The White Nights are here. Bluish midnight dims to indigo at about two. The sun will rise again a little later without pomp. I stay in my living room and think about the past and about Switzerland. This is where my admiral and I made love. Under this very window. He used to tell me stories of the ocean, Sakhalin, the White Sea, submarines under the ice. We watched the stars come out. I pile the washing-up in the sink and light a mosquito coil. I put the Cuban cigars in Rudi’s coat pocket so he’ll find them and think about me. I can hear jazz playing somewhere. There was a time when I would have gone and found it and danced and been admired, desired. Men’s faces shone. They vied for the next dance.

I light another cigarette, and pour myself a brandy. Just a small one, and not the best bottle. Rudi needs that for when his business partners come over for meetings. I set fire to my sister’s letter, unopened, and lay it in the ashtray. That’ll teach her. Sipping my brandy I watch the front of flame turn the bitch’s words into a ribbon of smoke. Rise, spiral, and disappear, up, and up, and up.

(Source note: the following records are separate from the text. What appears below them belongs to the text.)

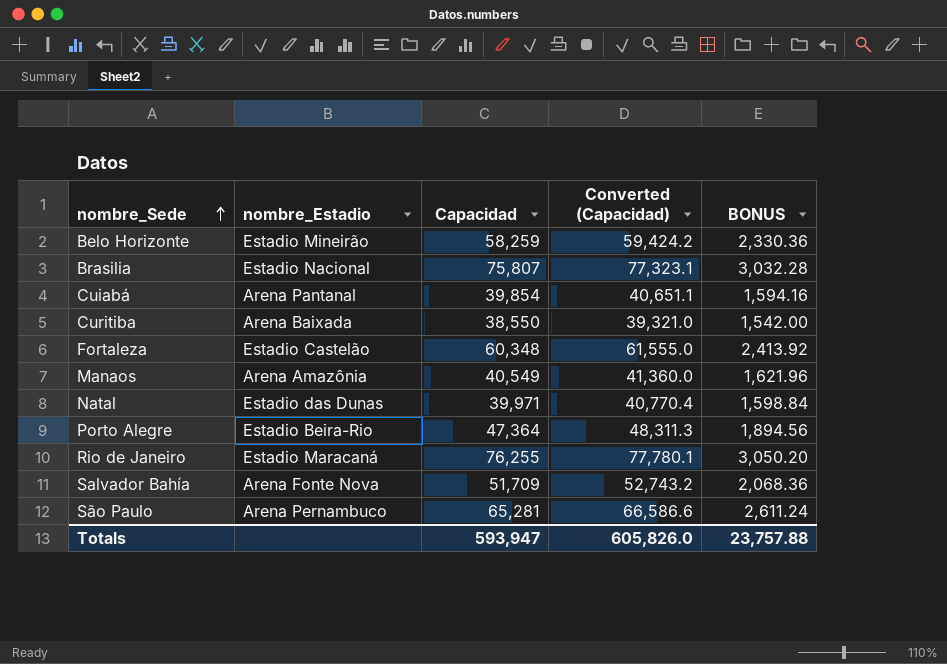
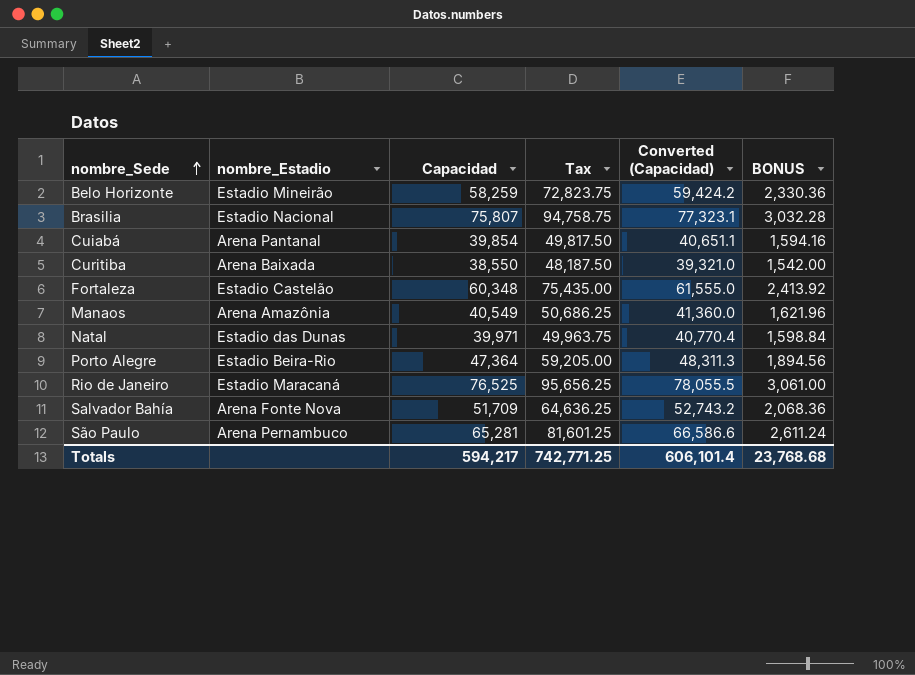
column Tax | formula: none -> [Capacidad] * 1.25
Rio de Janeiro | Capacidad: 76,255 -> 76,525
Rio de Janeiro | Converted (Capacidad): 77,780.1 -> 78,055.5
Rio de Janeiro | BONUS: 3,050.20 -> 3,061.00
Totals | Capacidad: 593,947 -> 594,217
Totals | Converted (Capacidad): 605,826.0 -> 606,101.4
Totals | BONUS: 23,757.88 -> 23,768.68

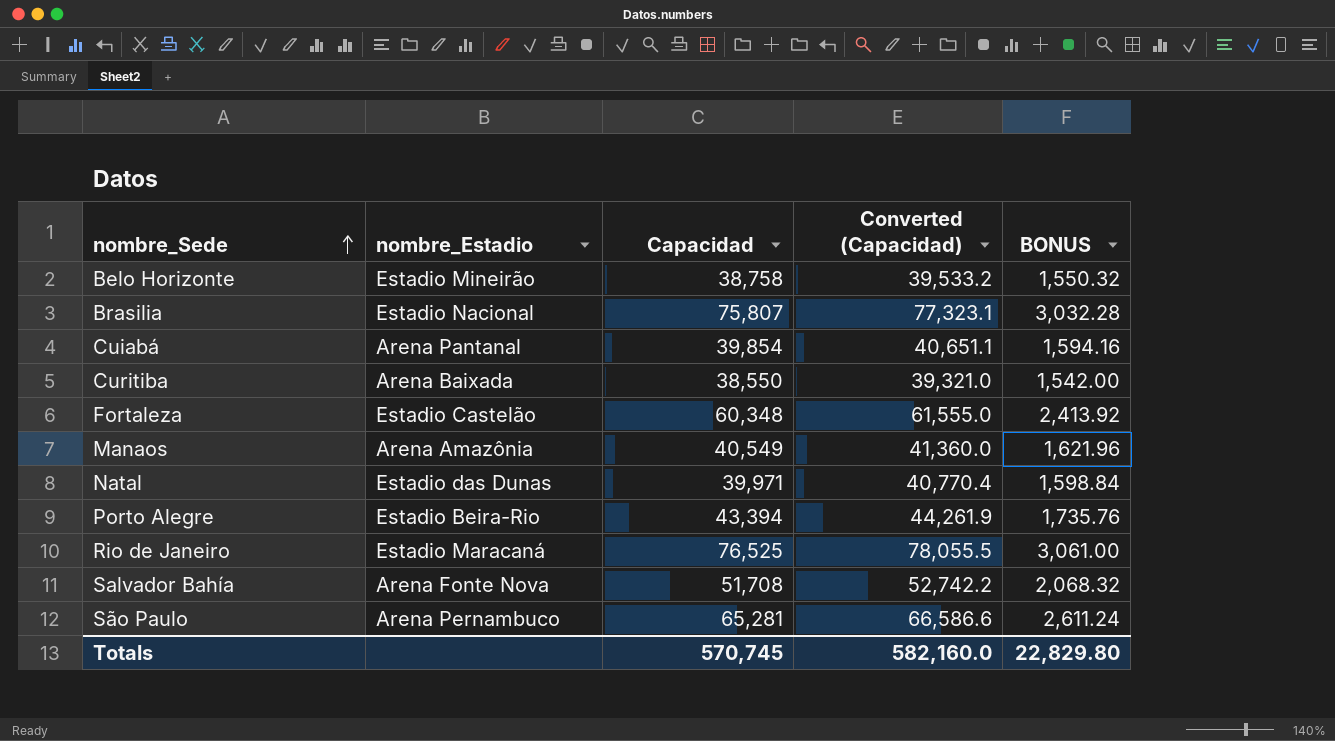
column Tax | formula: [Capacidad] * 1.25 -> none
Belo Horizonte | Capacidad: 58,259 -> 38,758
Belo Horizonte | Converted (Capacidad): 59,424.2 -> 39,533.2
Belo Horizonte | BONUS: 2,330.36 -> 1,550.32
Porto Alegre | Capacidad: 47,364 -> 43,394
Porto Alegre | Converted (Capacidad): 48,311.3 -> 44,261.9
Porto Alegre | BONUS: 1,894.56 -> 1,735.76
Salvador Bahía | Capacidad: 51,709 -> 51,708
Salvador Bahía | Converted (Capacidad): 52,743.2 -> 52,742.2
Salvador Bahía | BONUS: 2,068.36 -> 2,068.32
Totals | Capacidad: 594,217 -> 570,745
Totals | Converted (Capacidad): 606,101.4 -> 582,160.0
Totals | BONUS: 23,768.68 -> 22,829.80

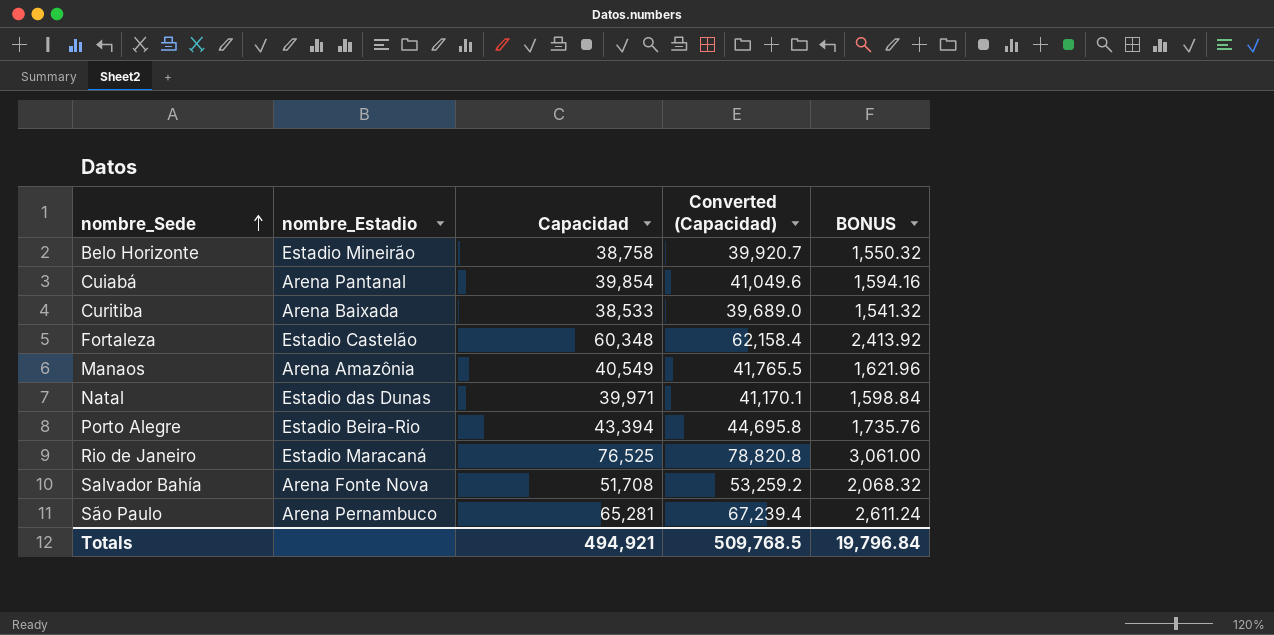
column Converted (Capacidad) | formula: [Capacidad] * 1.02 -> [Capacidad] * 1.03
row Brasilia: Estadio Nacional | 75,807 | 77,323.1 | 3,032.28 -> none
Curitiba | Capacidad: 38,550 -> 38,533
Curitiba | BONUS: 1,542.00 -> 1,541.32
Totals | Capacidad: 570,745 -> 494,921
Totals | Converted (Capacidad): 582,160.0 -> 509,768.5
Totals | BONUS: 22,829.80 -> 19,796.84

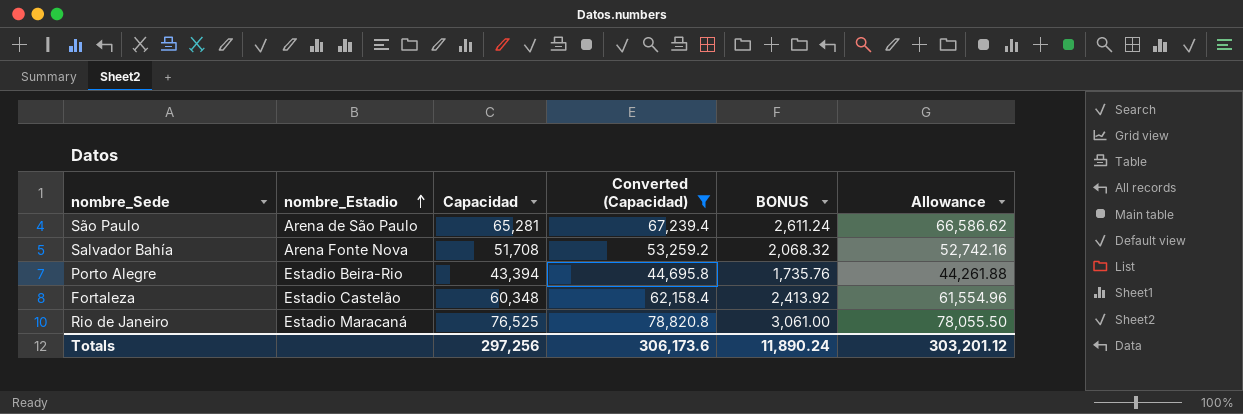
filter: none -> Converted (Capacidad) >= 44,695.8
row order: nombre_Sede ascending -> nombre_Estadio ascending
column Allowance | formula: none -> [Capacidad] * 1.02
São Paulo | nombre_Estadio: Arena Pernambuco -> Arena de São Paulo
Totals | Capacidad: 494,921 -> 297,256
Totals | Converted (Capacidad): 509,768.5 -> 306,173.6
Totals | BONUS: 19,796.84 -> 11,890.24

The jazz has stopped. Rudi still isn’t home. Little Nemya, fed and happy, comes and curls up on my lap, falling asleep as I tell her my troubles.

Jerome is making tea. His movements are clockwork, like a butler’s. Rudi is late again. Rudi is usually late by three quarters of an hour. It’s a beautiful summer’s day around lunchtime, and the streets and parks of Vasilevsky Island are shimmering in the heat as though underwater.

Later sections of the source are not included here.